Copy out again, unchanged, the listing below from the line that has "[258,123,283,130] can:- ->" through the line that has "(105, 296) none".

> _DATASET EXCERPTS_
----
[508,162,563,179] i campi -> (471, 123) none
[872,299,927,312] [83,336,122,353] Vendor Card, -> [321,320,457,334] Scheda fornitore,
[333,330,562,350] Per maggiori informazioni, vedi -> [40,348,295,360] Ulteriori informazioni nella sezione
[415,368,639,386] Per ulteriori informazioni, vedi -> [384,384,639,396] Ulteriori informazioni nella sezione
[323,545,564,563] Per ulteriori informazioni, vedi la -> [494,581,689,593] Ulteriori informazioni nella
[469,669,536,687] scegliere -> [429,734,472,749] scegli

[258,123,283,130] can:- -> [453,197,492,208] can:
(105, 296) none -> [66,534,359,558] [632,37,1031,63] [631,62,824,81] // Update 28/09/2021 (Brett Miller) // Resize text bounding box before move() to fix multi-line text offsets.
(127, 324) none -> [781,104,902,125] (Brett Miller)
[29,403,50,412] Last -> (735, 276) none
----
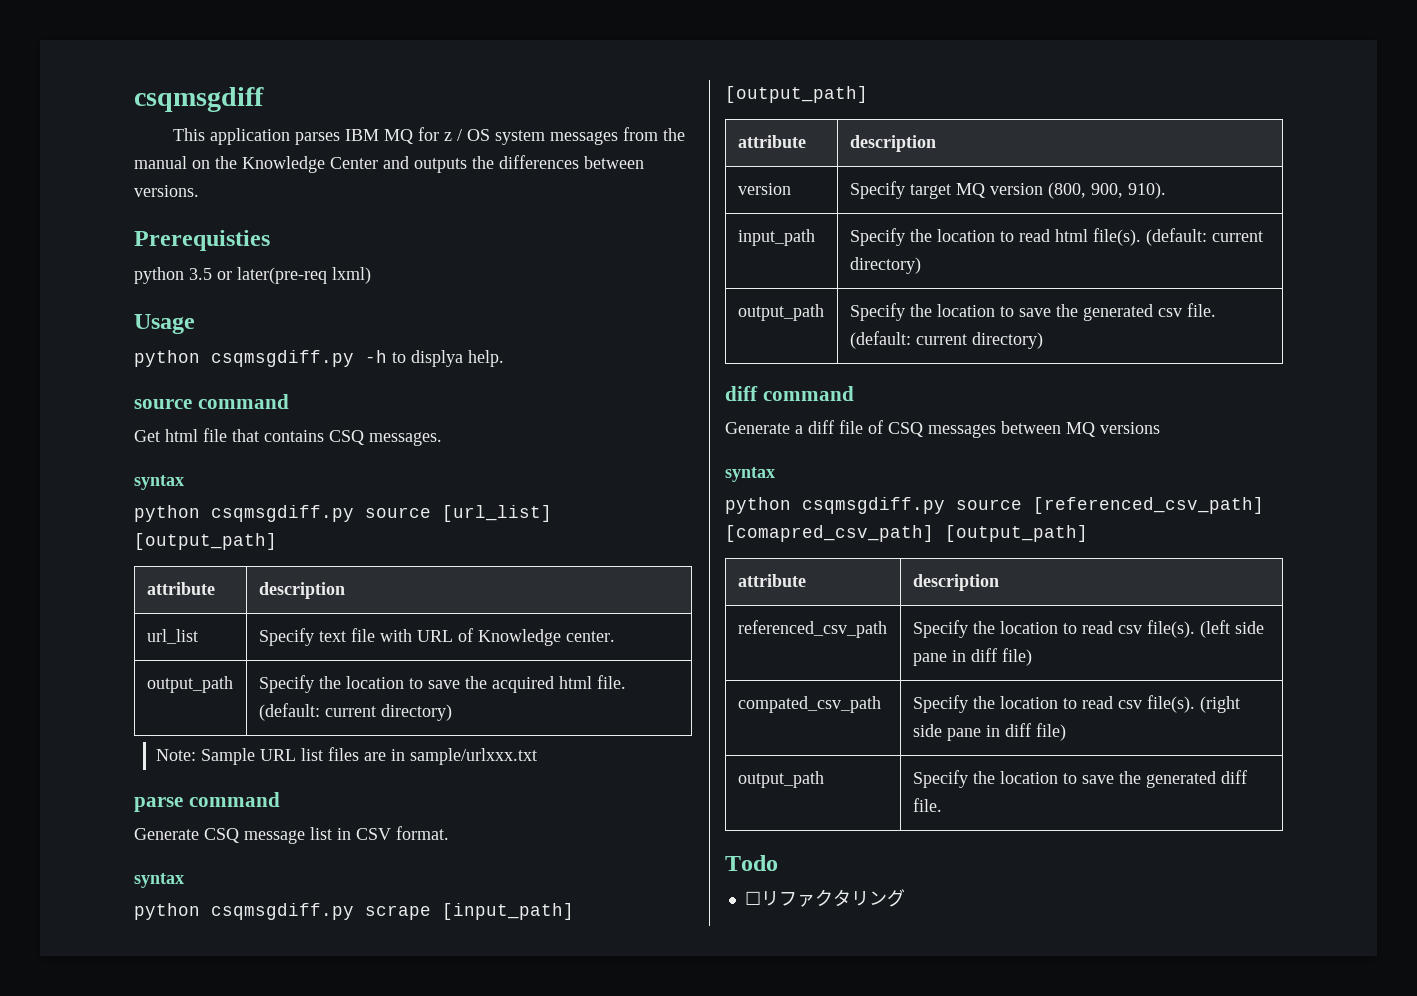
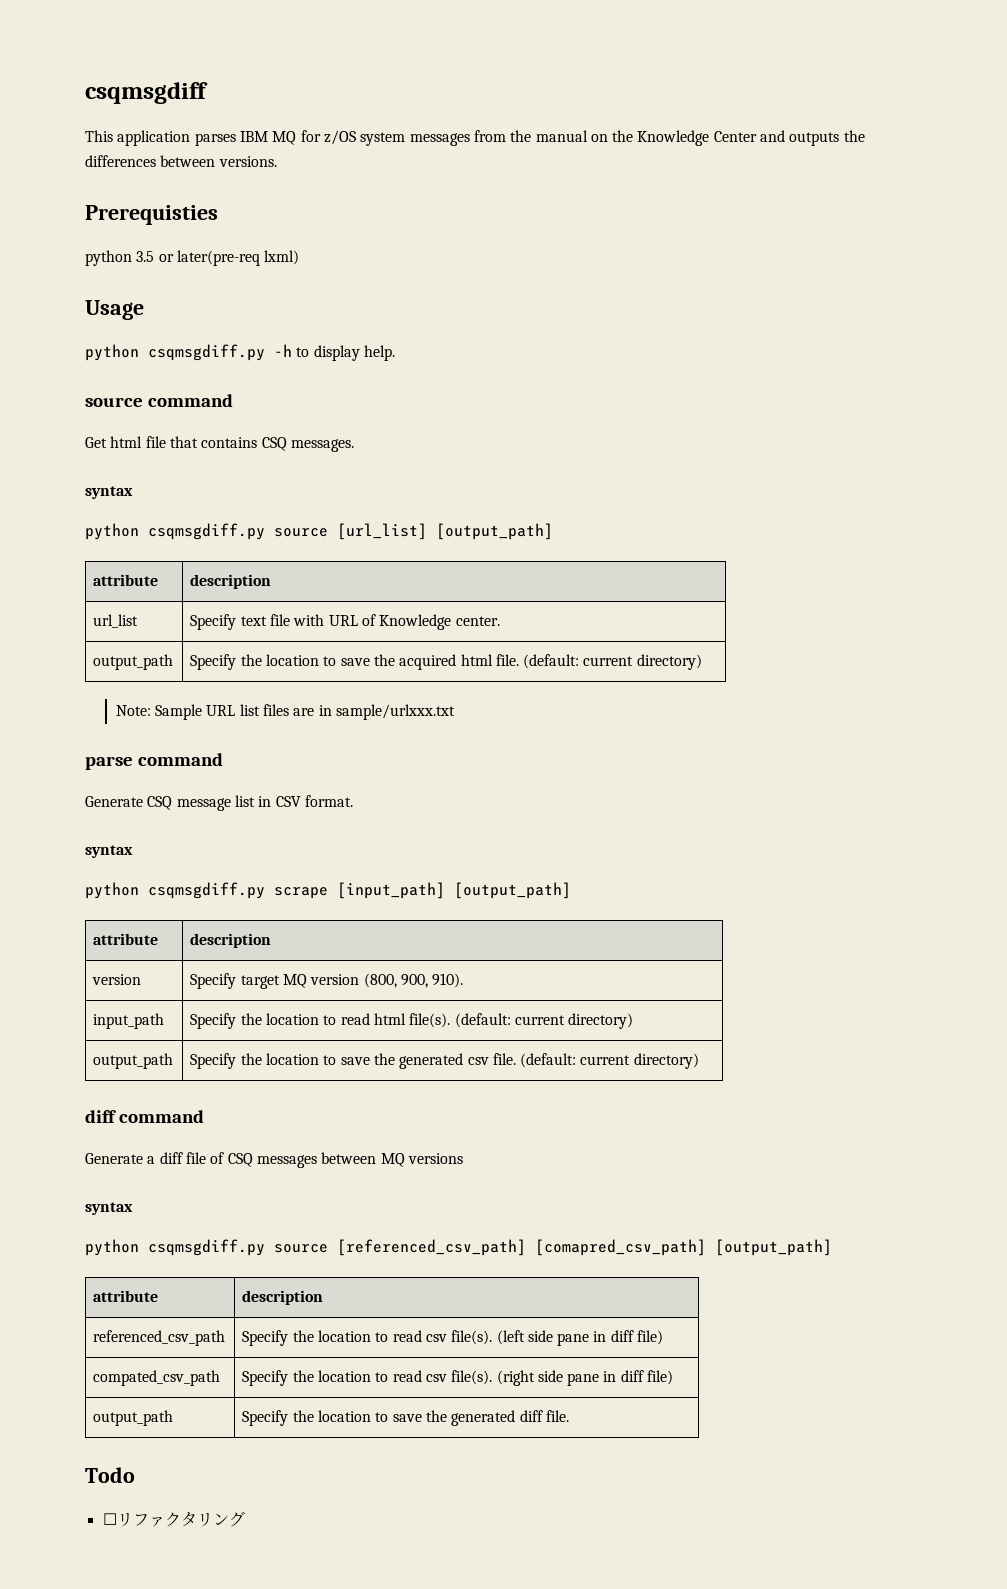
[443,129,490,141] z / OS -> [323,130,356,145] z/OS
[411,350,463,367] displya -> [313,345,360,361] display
----
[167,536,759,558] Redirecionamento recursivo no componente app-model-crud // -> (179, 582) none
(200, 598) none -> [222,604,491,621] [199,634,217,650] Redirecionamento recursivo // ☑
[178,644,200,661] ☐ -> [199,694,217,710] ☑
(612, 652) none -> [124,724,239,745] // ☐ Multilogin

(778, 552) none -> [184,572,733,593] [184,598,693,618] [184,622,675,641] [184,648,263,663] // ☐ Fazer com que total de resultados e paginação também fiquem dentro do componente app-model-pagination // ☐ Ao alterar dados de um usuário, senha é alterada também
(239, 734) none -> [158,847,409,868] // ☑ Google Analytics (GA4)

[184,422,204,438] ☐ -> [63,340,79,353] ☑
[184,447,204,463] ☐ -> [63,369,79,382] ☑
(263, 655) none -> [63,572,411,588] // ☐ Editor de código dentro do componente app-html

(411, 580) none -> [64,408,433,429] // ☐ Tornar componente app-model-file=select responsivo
----
> _SOLUTION TO THE EXERCISE_
[258,123,283,130] can:- -> [453,197,492,208] can:
(105, 296) none -> [66,534,359,558] [632,37,1031,63] [631,62,824,81] // Update 28/09/2021 (Brett Miller) // Resize text bounding box before move() to fix multi-line text offsets.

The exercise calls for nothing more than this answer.